-- INPUT DATA follows --
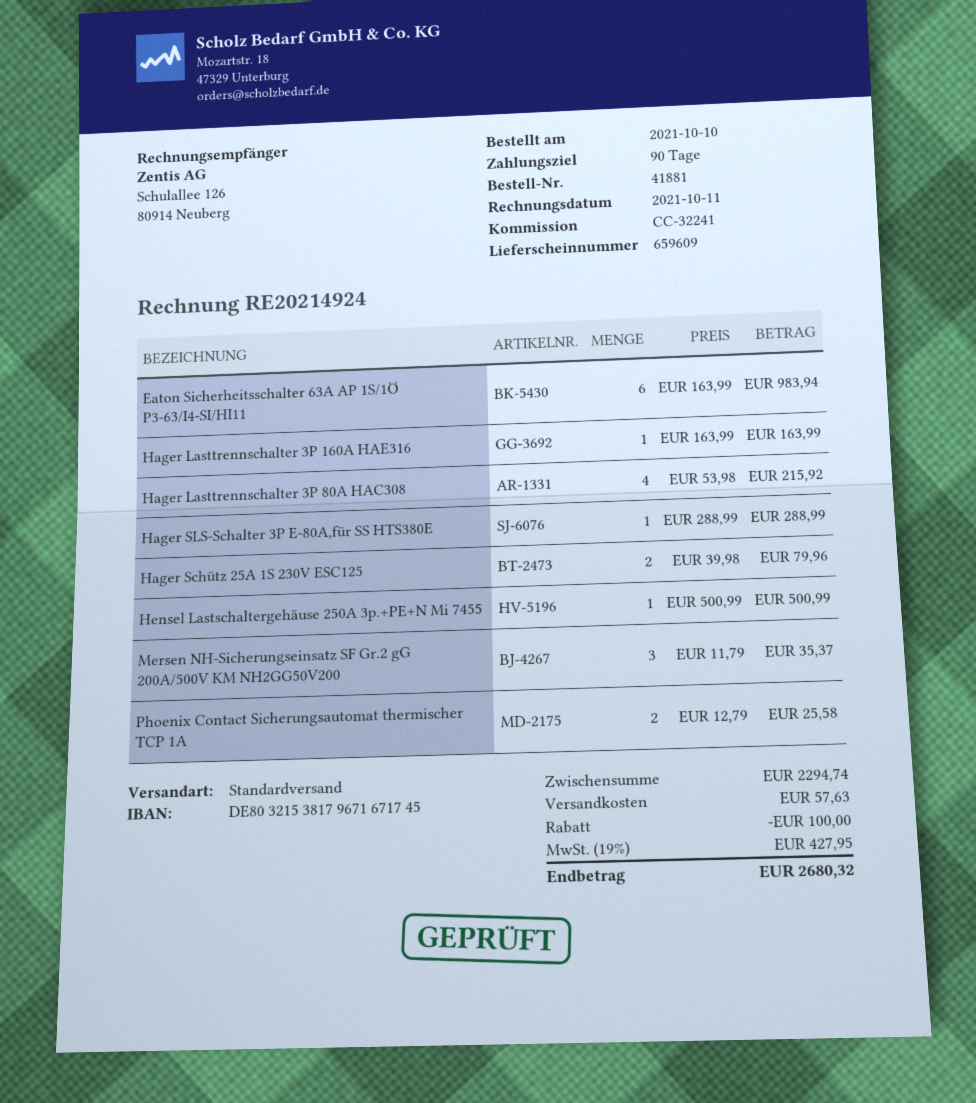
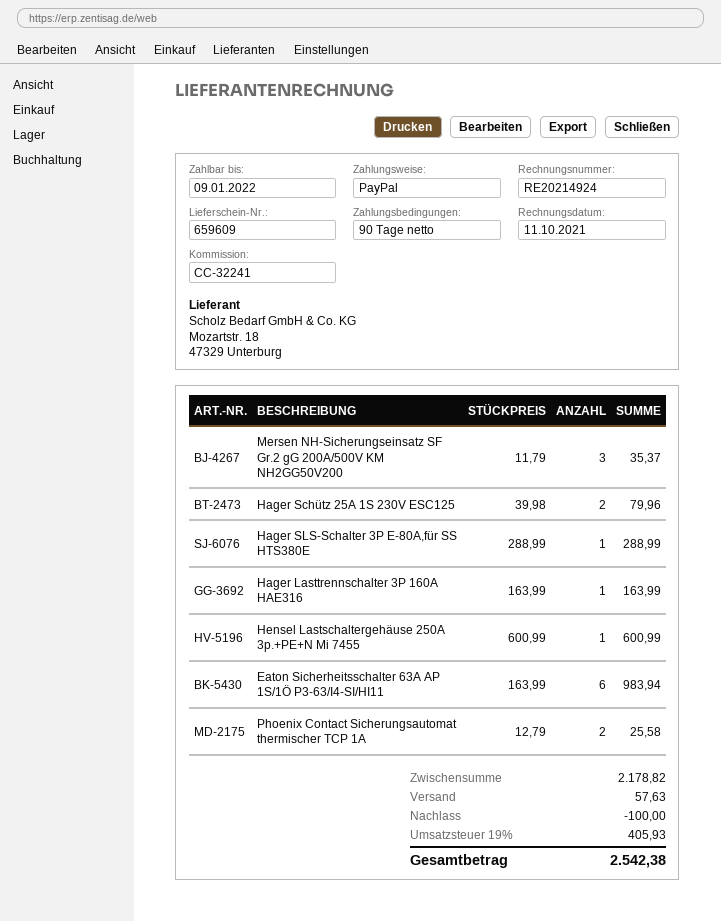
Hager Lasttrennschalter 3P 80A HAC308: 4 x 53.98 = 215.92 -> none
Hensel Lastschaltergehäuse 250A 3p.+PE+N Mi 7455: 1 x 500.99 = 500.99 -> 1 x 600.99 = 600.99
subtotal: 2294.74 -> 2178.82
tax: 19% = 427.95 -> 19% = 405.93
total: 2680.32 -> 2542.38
-- INPUT DATA concluded --
### WORK TO COMPLETE:
The expected output is every record above, copied exactly, without pictures.

### OUTPUT OF THE EXERCISE:
Hager Lasttrennschalter 3P 80A HAC308: 4 x 53.98 = 215.92 -> none
Hensel Lastschaltergehäuse 250A 3p.+PE+N Mi 7455: 1 x 500.99 = 500.99 -> 1 x 600.99 = 600.99
subtotal: 2294.74 -> 2178.82
tax: 19% = 427.95 -> 19% = 405.93
total: 2680.32 -> 2542.38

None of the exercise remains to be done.